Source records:
*-*-*

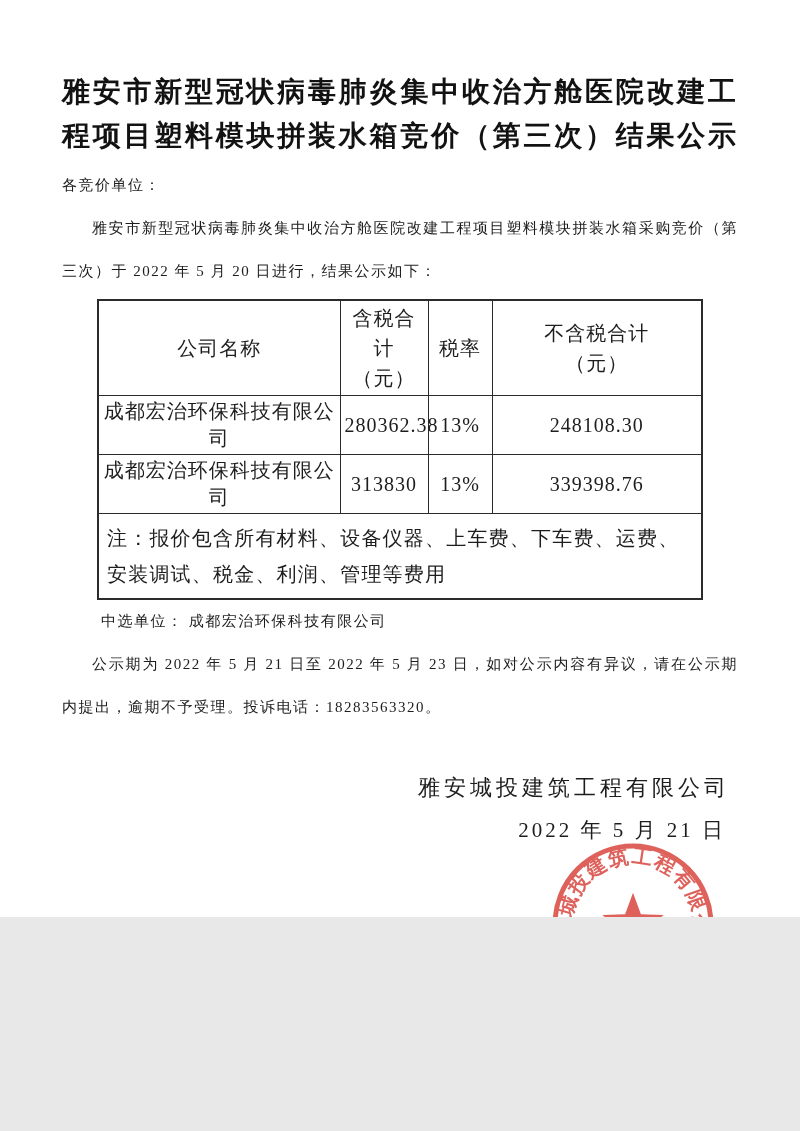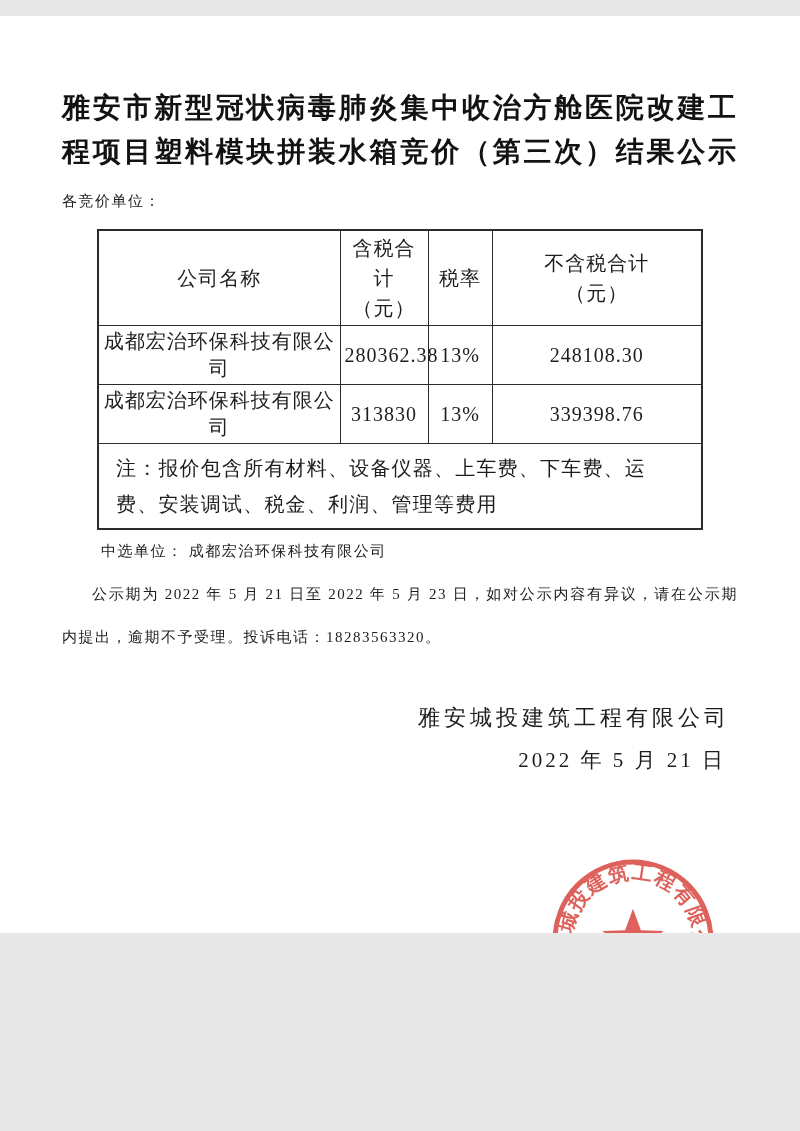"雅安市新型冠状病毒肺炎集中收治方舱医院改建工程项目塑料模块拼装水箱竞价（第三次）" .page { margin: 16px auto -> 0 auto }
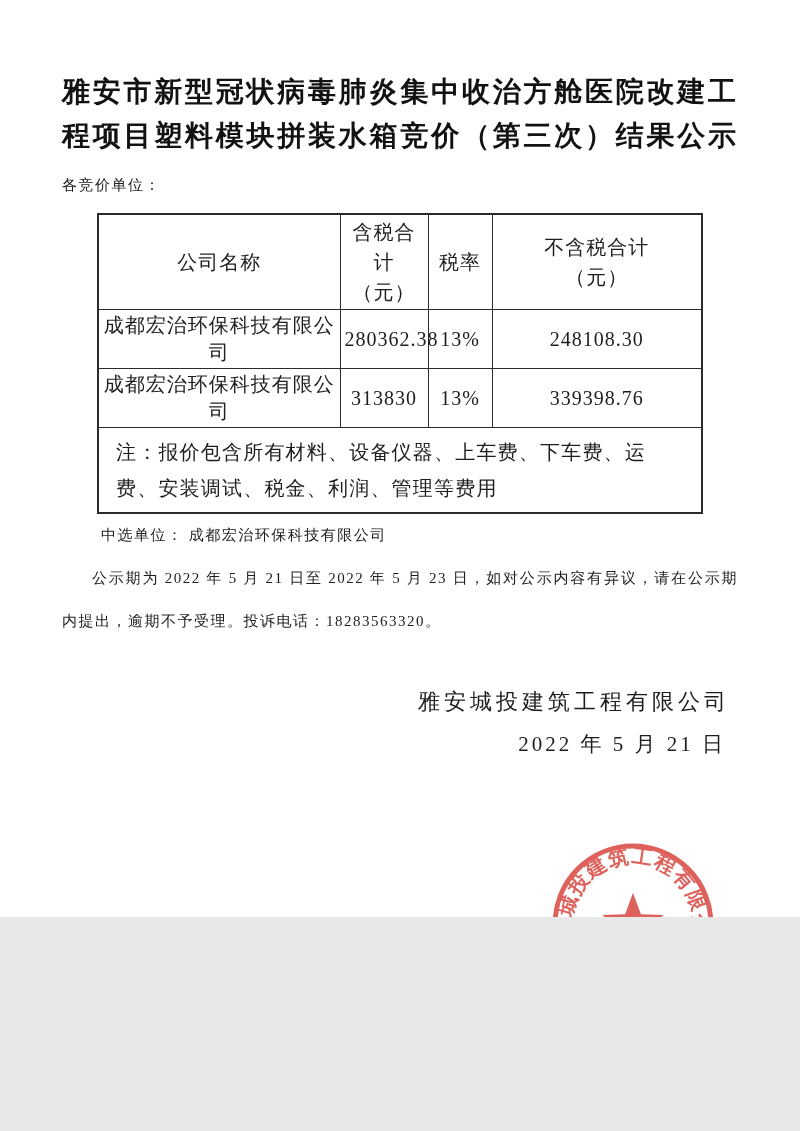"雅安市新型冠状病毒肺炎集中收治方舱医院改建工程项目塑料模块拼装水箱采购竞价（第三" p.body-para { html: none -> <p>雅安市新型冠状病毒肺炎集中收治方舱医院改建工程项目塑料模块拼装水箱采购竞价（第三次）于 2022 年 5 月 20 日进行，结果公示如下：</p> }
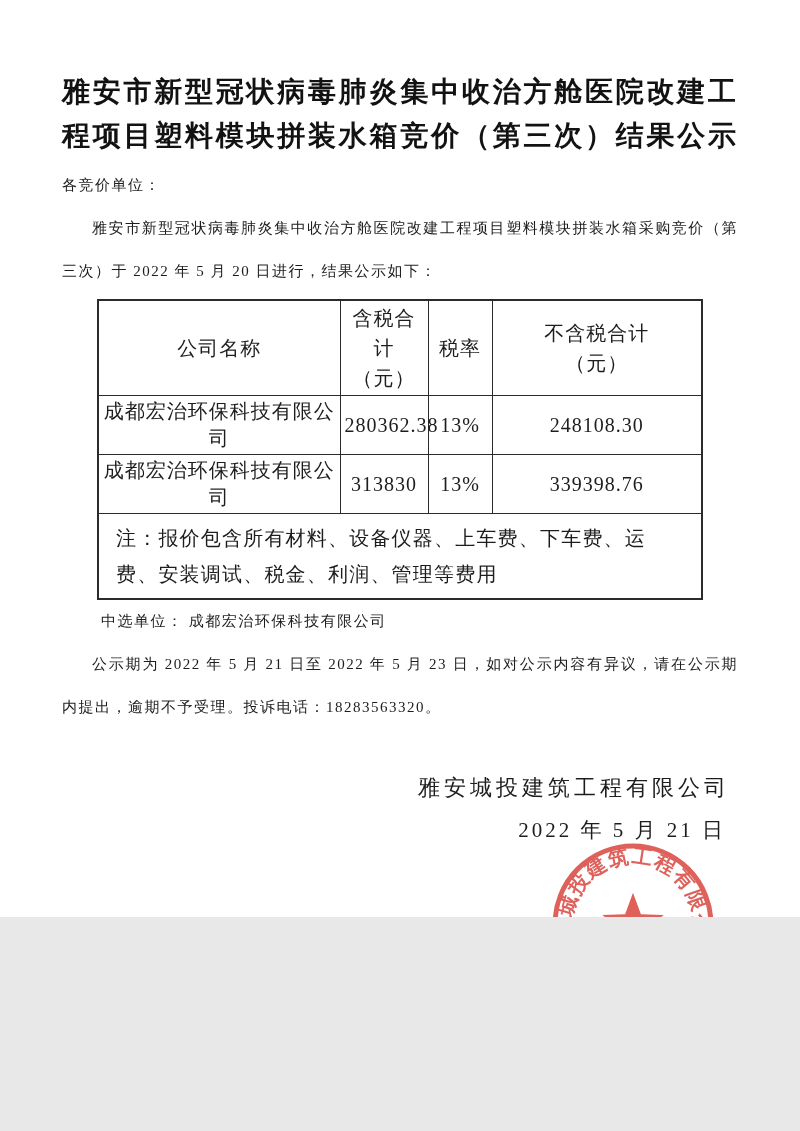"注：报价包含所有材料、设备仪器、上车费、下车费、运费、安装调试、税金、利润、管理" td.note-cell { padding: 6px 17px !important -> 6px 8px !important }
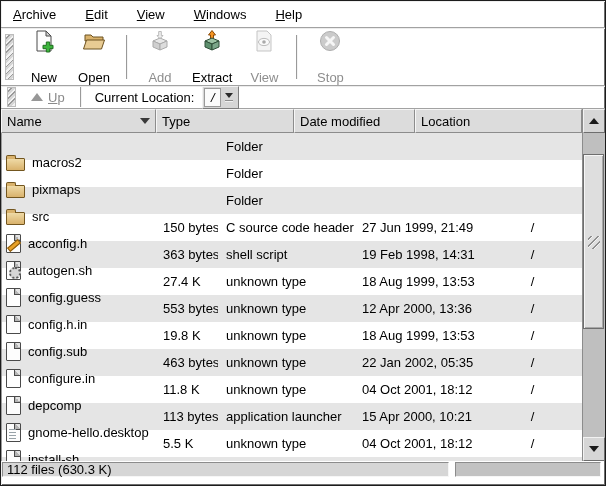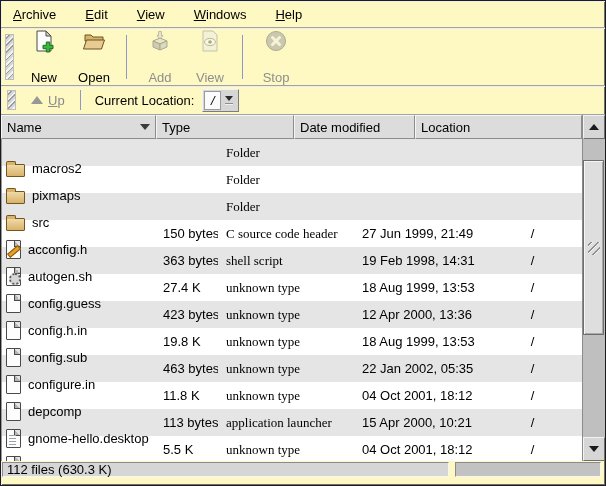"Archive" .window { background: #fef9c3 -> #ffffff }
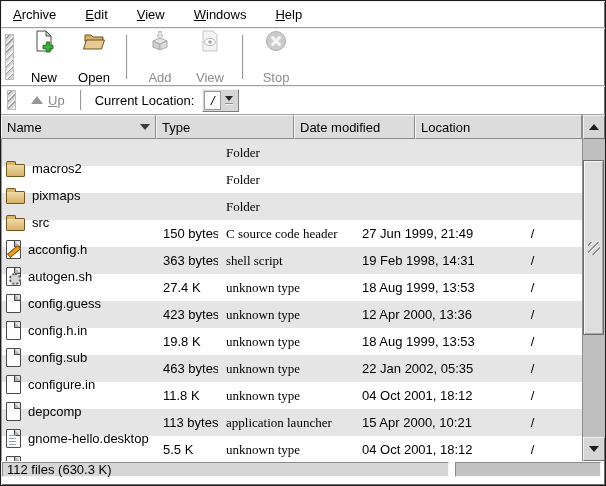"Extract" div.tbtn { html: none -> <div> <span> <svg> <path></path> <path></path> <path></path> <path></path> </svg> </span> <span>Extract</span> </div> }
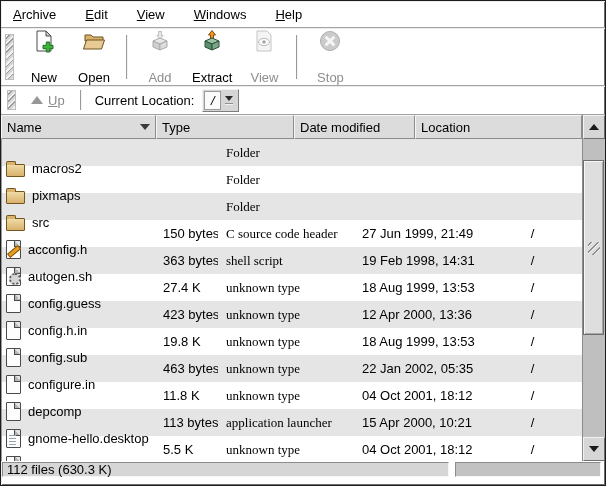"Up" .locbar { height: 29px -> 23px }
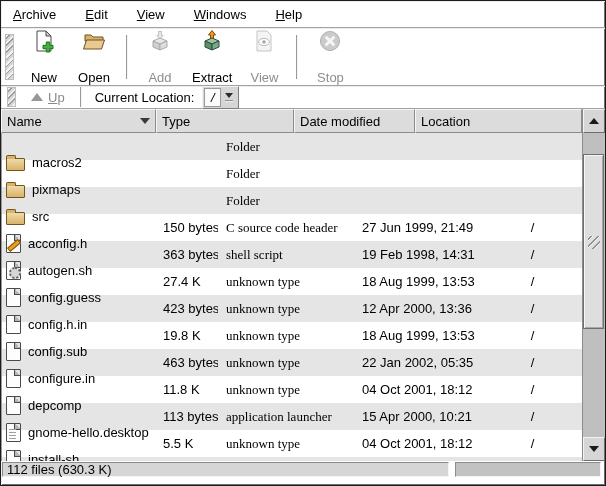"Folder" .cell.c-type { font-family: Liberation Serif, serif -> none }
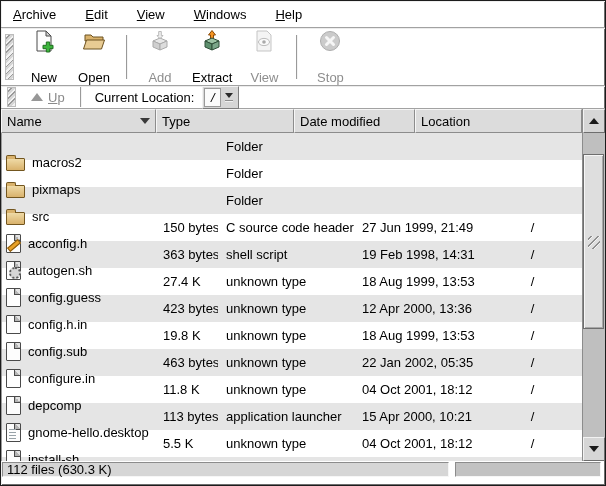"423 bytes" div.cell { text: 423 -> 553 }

*-*-*

#### [Exercise requirements]
Excluding the images, return each record above precisely as written.

#### [Problem solution]
"雅安市新型冠状病毒肺炎集中收治方舱医院改建工程项目塑料模块拼装水箱竞价（第三次）" .page { margin: 16px auto -> 0 auto }
"雅安市新型冠状病毒肺炎集中收治方舱医院改建工程项目塑料模块拼装水箱采购竞价（第三" p.body-para { html: none -> <p>雅安市新型冠状病毒肺炎集中收治方舱医院改建工程项目塑料模块拼装水箱采购竞价（第三次）于 2022 年 5 月 20 日进行，结果公示如下：</p> }
"注：报价包含所有材料、设备仪器、上车费、下车费、运费、安装调试、税金、利润、管理" td.note-cell { padding: 6px 17px !important -> 6px 8px !important }
"Archive" .window { background: #fef9c3 -> #ffffff }
"Extract" div.tbtn { html: none -> <div> <span> <svg> <path></path> <path></path> <path></path> <path></path> </svg> </span> <span>Extract</span> </div> }
"Up" .locbar { height: 29px -> 23px }
"Folder" .cell.c-type { font-family: Liberation Serif, serif -> none }
"423 bytes" div.cell { text: 423 -> 553 }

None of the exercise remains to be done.